What you should do: Skip the pictures and retype exactly the lines from the one holding "text-decoration: none ->" through the end of the entries.

Web document revisions:
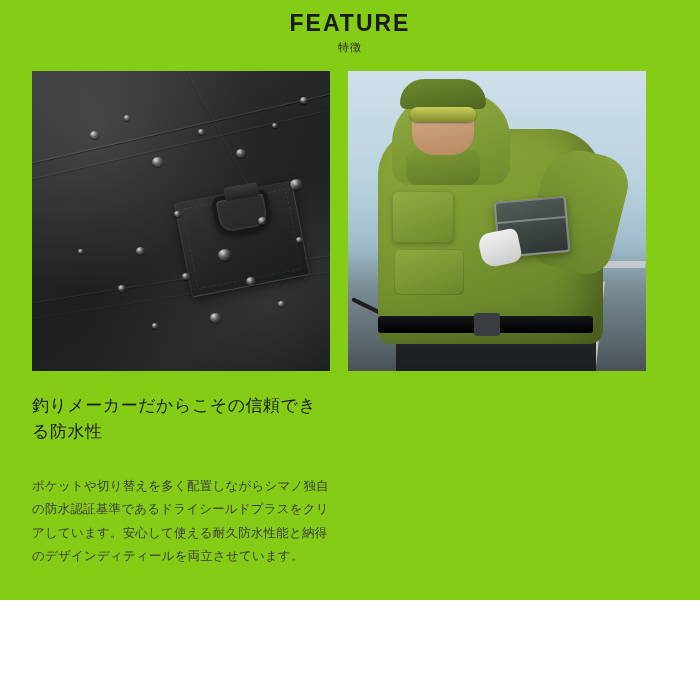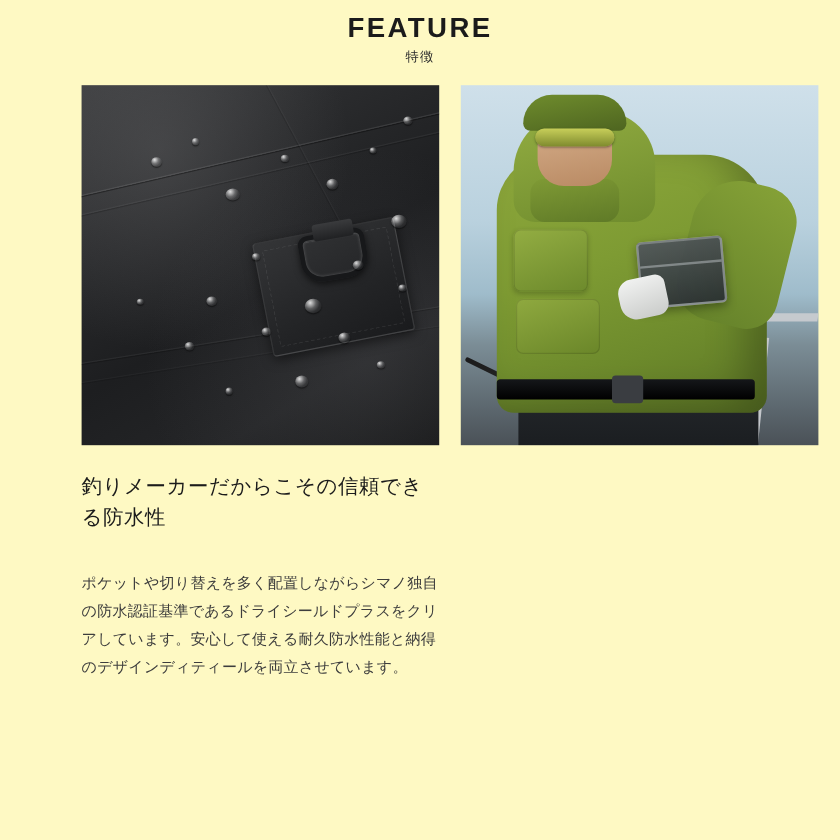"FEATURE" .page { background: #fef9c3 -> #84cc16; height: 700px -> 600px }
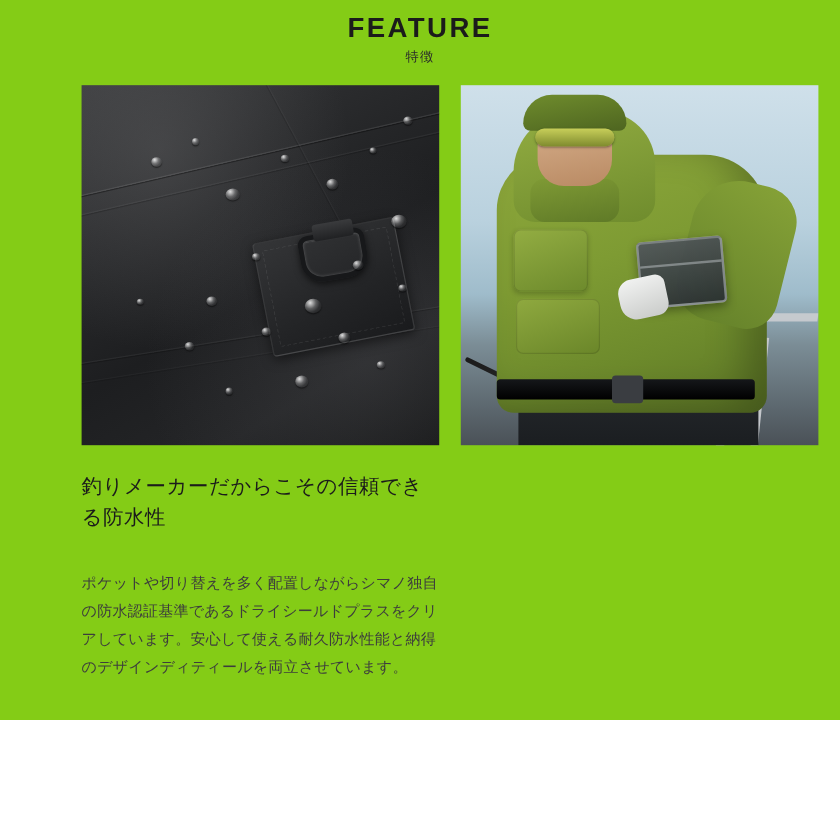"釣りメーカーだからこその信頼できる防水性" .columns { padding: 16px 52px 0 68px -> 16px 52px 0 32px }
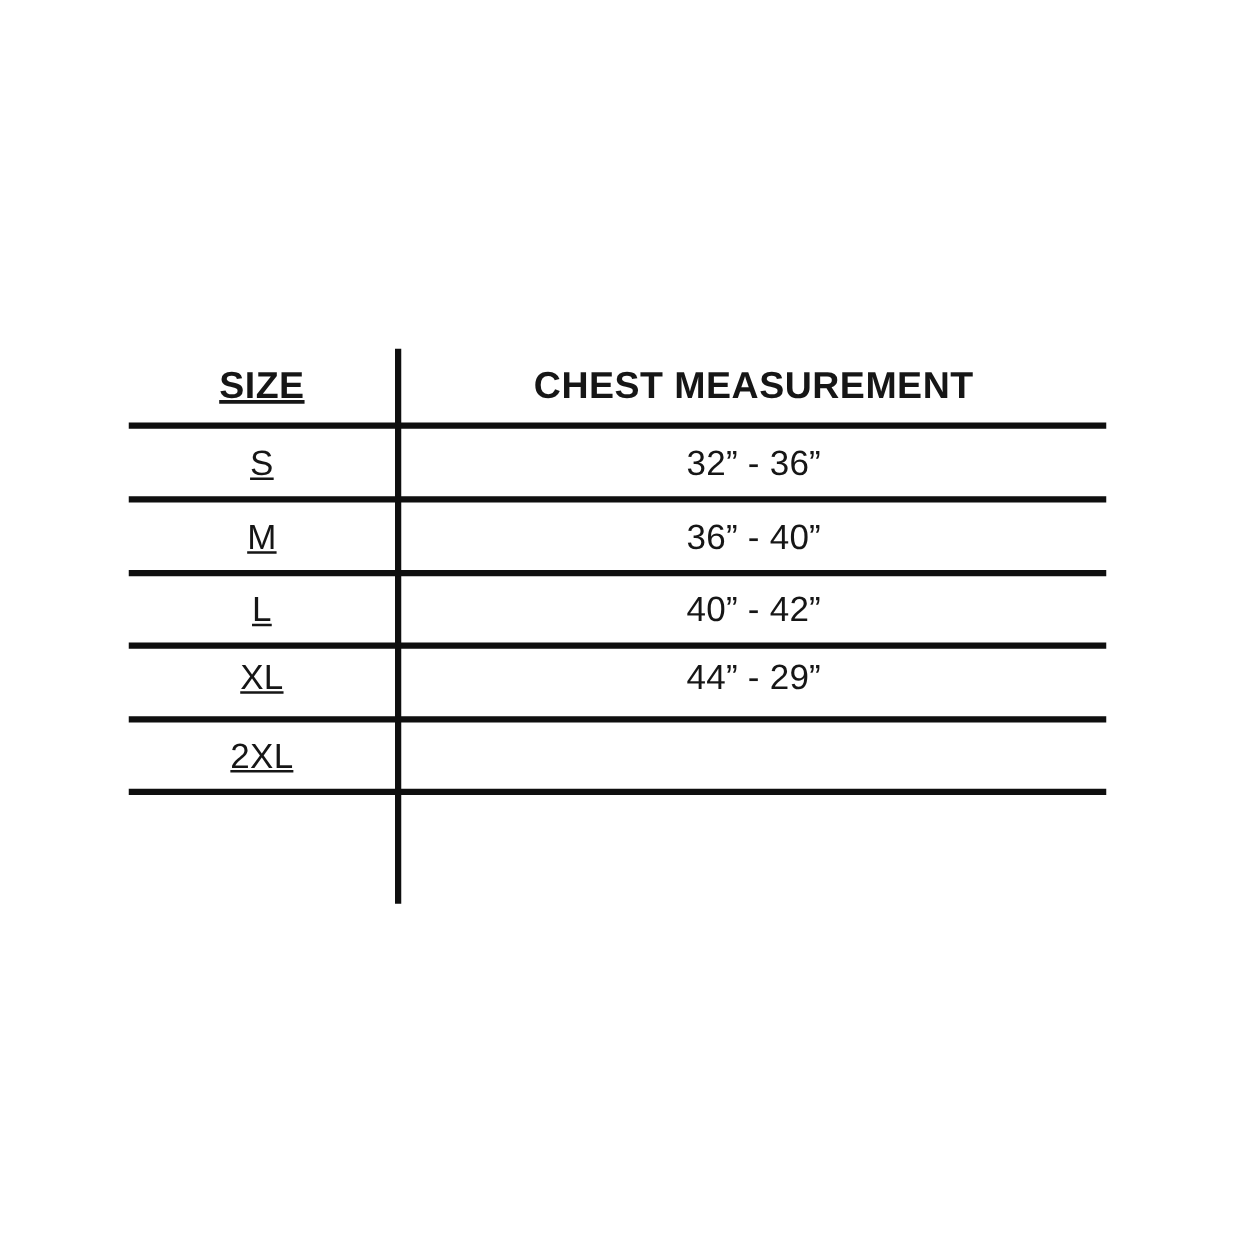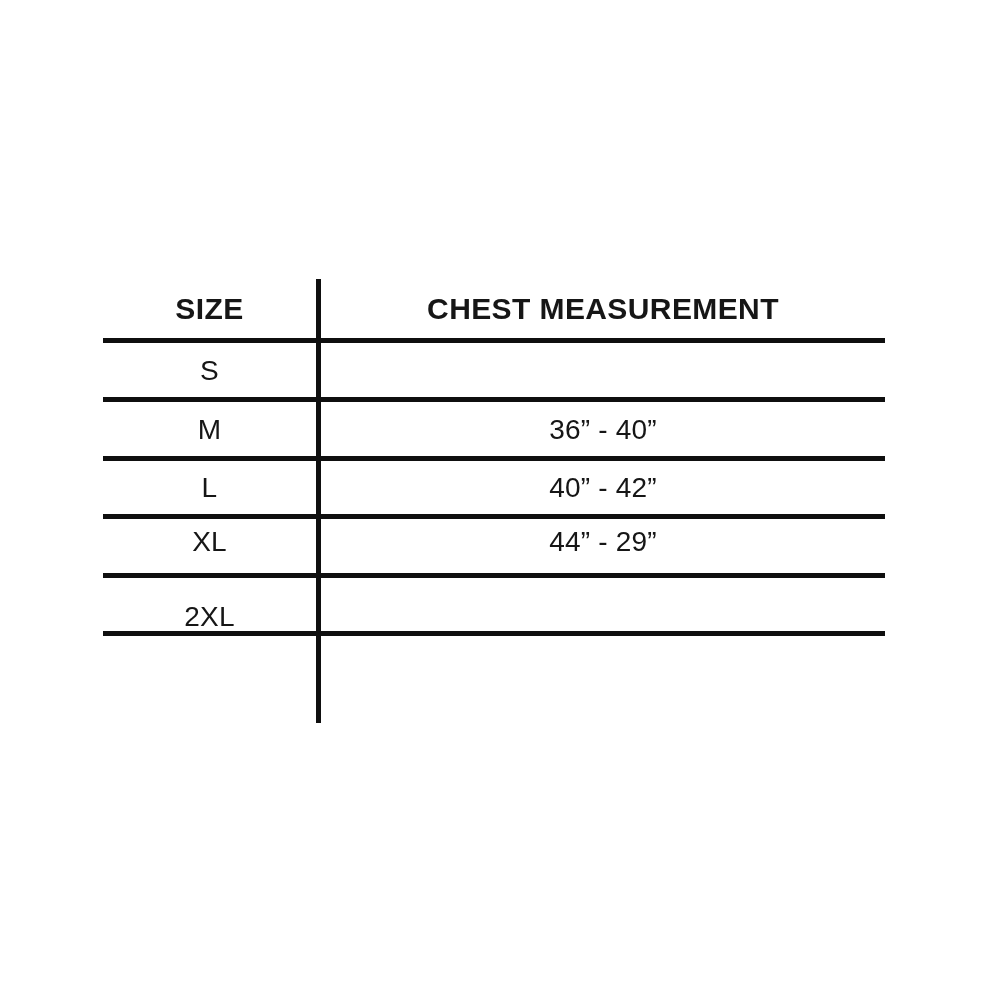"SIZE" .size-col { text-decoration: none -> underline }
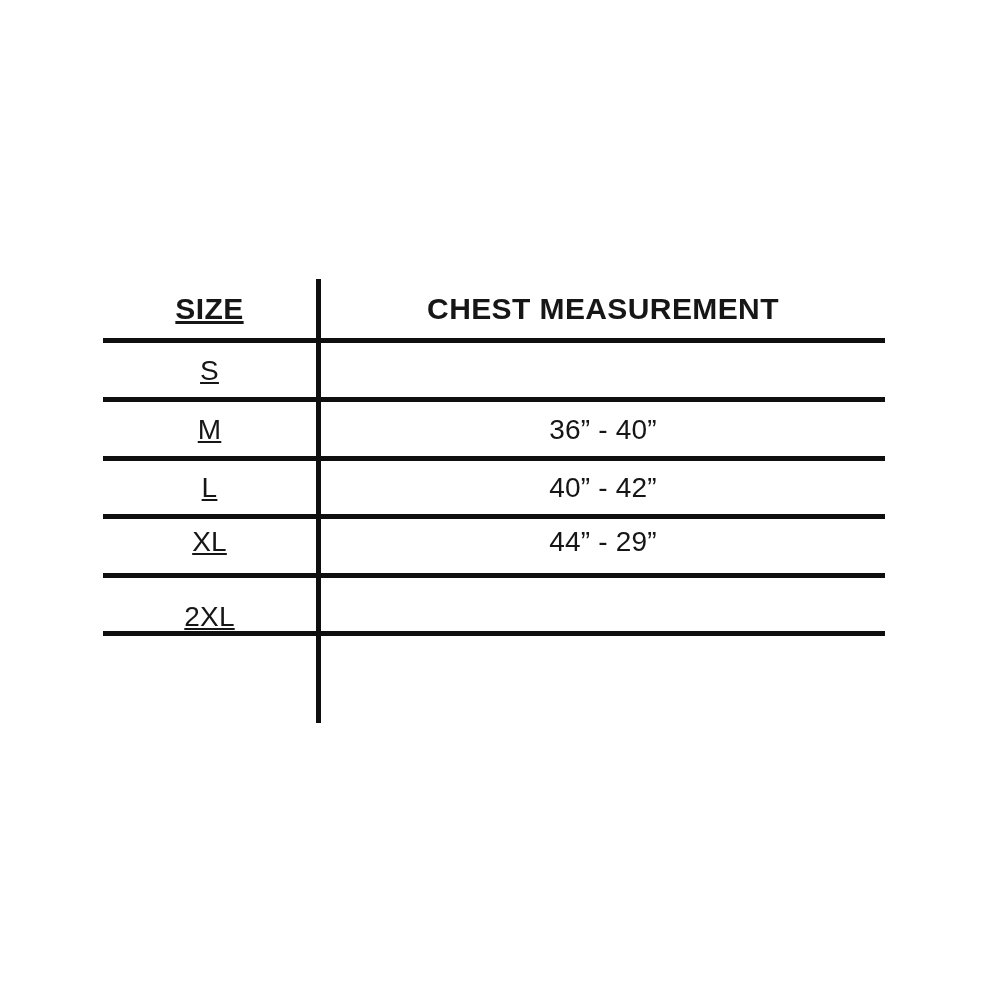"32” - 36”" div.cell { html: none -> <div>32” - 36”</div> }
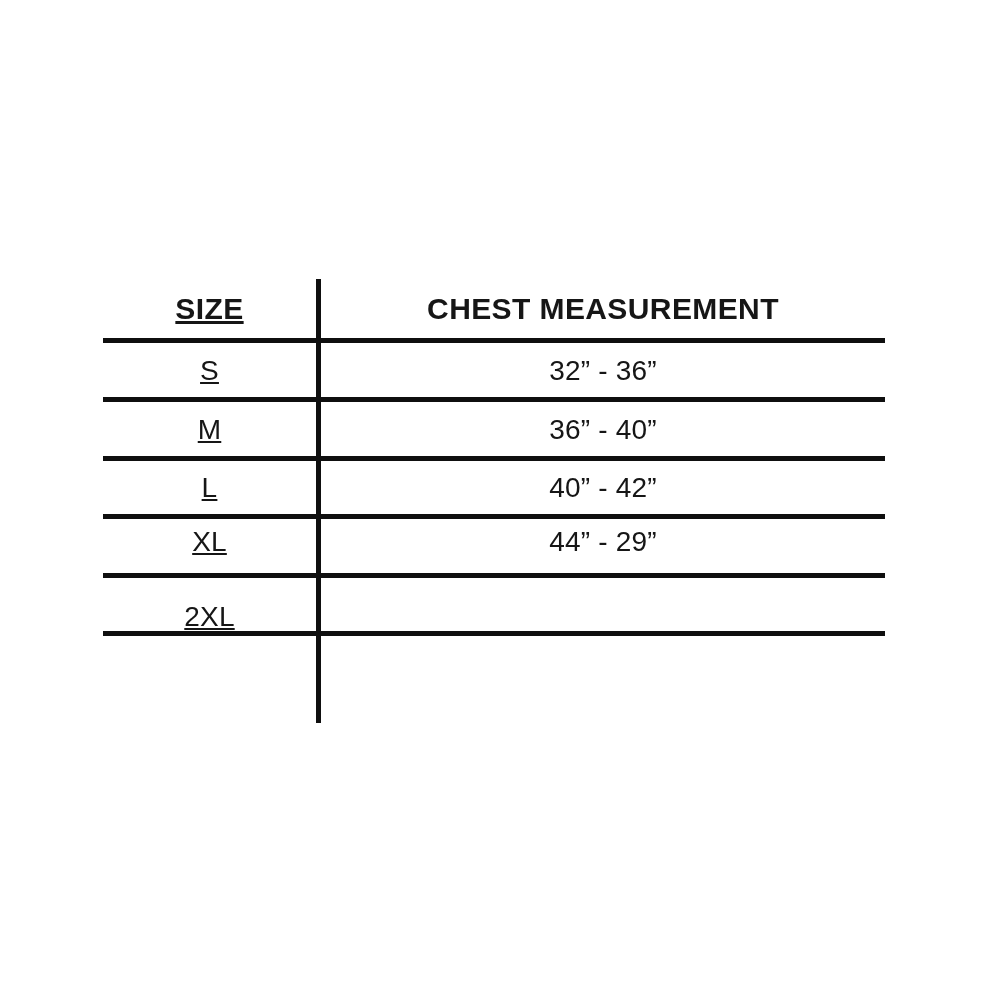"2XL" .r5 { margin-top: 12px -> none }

Answer section:
"SIZE" .size-col { text-decoration: none -> underline }
"32” - 36”" div.cell { html: none -> <div>32” - 36”</div> }
"2XL" .r5 { margin-top: 12px -> none }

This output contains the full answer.